Apr 9, 2019 | Social Sciences

It began with a boycott of Jewish shops and it ended in the gas chambers, as Adolf Hitler attempted to exterminate the Jewish population in Europe. Six million victims were annihilated and their voices and stories lost forever. Professor Christiane Solte-Gresser from Saarland University in Germany interprets Holocaust literature about dreams to help tell the story of the millions who disappeared.

The Power of Dreams

People frequently also use the concept of a dream to discuss the ideals they desire to attain in their life – for example, the ‘I Have a Dream’ speech delivered by Martin Luther King Jr or the idea of ‘The American Dream’.
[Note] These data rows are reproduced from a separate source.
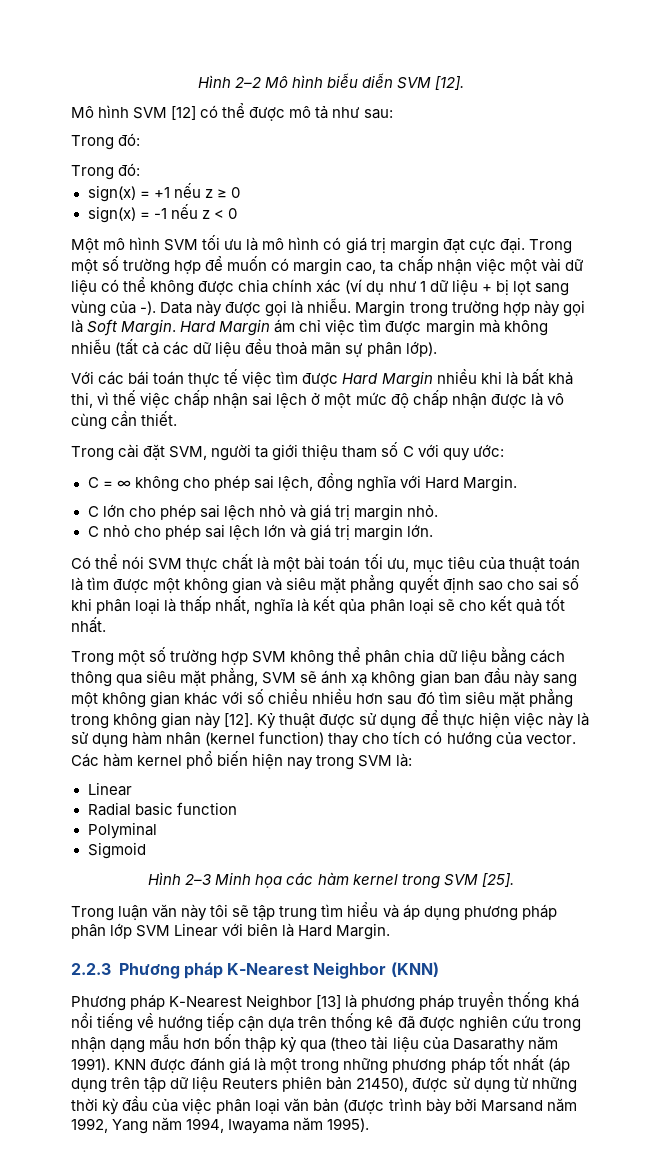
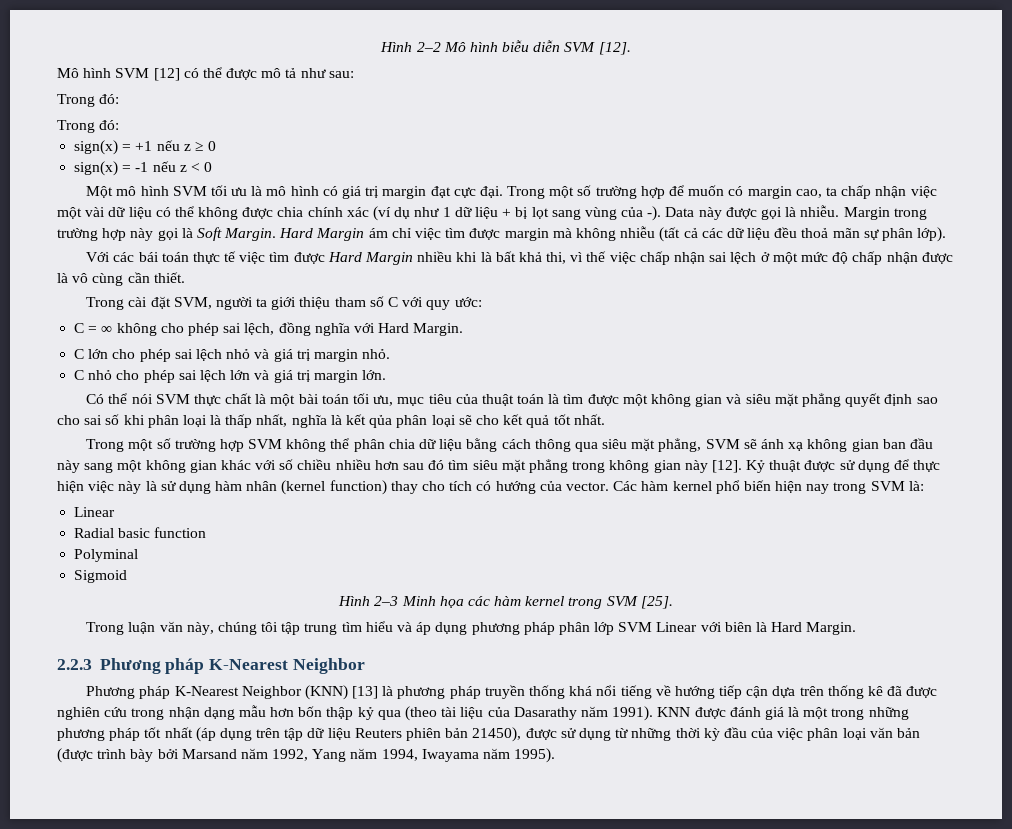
- Trong luận văn này tôi sẽ tập trung tìm hiểu và áp dụng phương pháp phân lớp SVM Linear với biên là Hard Margin.
+ Trong luận văn này, chúng tôi tập trung tìm hiểu và áp dụng phương pháp phân lớp SVM Linear với biên là Hard Margin.
- 2.2.3 Phương pháp K-Nearest Neighbor (KNN)
- Phương pháp K-Nearest Neighbor [13] là phương pháp truyền thống khá nổi tiếng về hướng tiếp cận dựa trên thống kê đã được nghiên cứu trong nhận dạng mẫu hơn bốn thập kỷ qua (theo tài liệu của Dasarathy năm 1991).
+ 2.2.3 Phương pháp K-Nearest Neighbor
+ Phương pháp K-Nearest Neighbor (KNN) [13] là phương pháp truyền thống khá nổi tiếng về hướng tiếp cận dựa trên thống kê đã được nghiên cứu trong nhận dạng mẫu hơn bốn thập kỷ qua (theo tài liệu của Dasarathy năm 1991).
Given the importance of dreams in expressing our hidden desires or our deepest fears, dreams are regularly used as a literary device by artists, composers, poets, playwrights, novelists and non-fiction writers. Taking the series of Harry Potter books as an example, even before Harry knew he had magical powers, the magic had started to percolate through into his dreams. By mixing reality and imagination inherent in dreams, the author is able to creatively explore an aspect of the story in order to evoke certain expectations and elicit certain emotions or reactions from the reader.

Using Dreams to Come to Terms with the Holocaust

The Holocaust, also known as the Shoah, was state-organised genocide in which six million Jews and other victims were murdered by the Nazis and their abetters during World War Two. Part of the Nazis’ plan was total annihilation of the Jewish population in Europe, and as a result, Jewish people were eradicated in most towns and cities.

In many ways, the Holocaust is a story that has never fully been told. Holocaust survivor Primo Levi described the Holocaust as an event without witnesses, as most victims were annihilated and their voices silenced forever. Of the people who survived the Holocaust, many were either too traumatised to explain what they experienced, or they did not feel able to speak on behalf of the dead.

The Holocaust is also difficult to portray in conventional narratives or visual approaches, because it exceeds our imagination. Holocaust survivor Elie Wiesel described the event as the murder of humanity. As such there is a paradox inherent in depicting the Holocaust – that is the telling of something that is untellable. This is where literature, and especially the literary depiction of dreams, comes into the picture. Given the importance of dreams in our everyday lives and as a literary device to express the unutterable, it is not surprising to see that numerous texts about the Holocaust use the dream as a narrative or poetic technique. For example, a Holocaust survivor’s nightmare can reflect the transmission of the trauma experienced in the concentration camp.

‘Occasionally the survivors even perceive their liberation as a dream and see their imprisonment as the only true reality’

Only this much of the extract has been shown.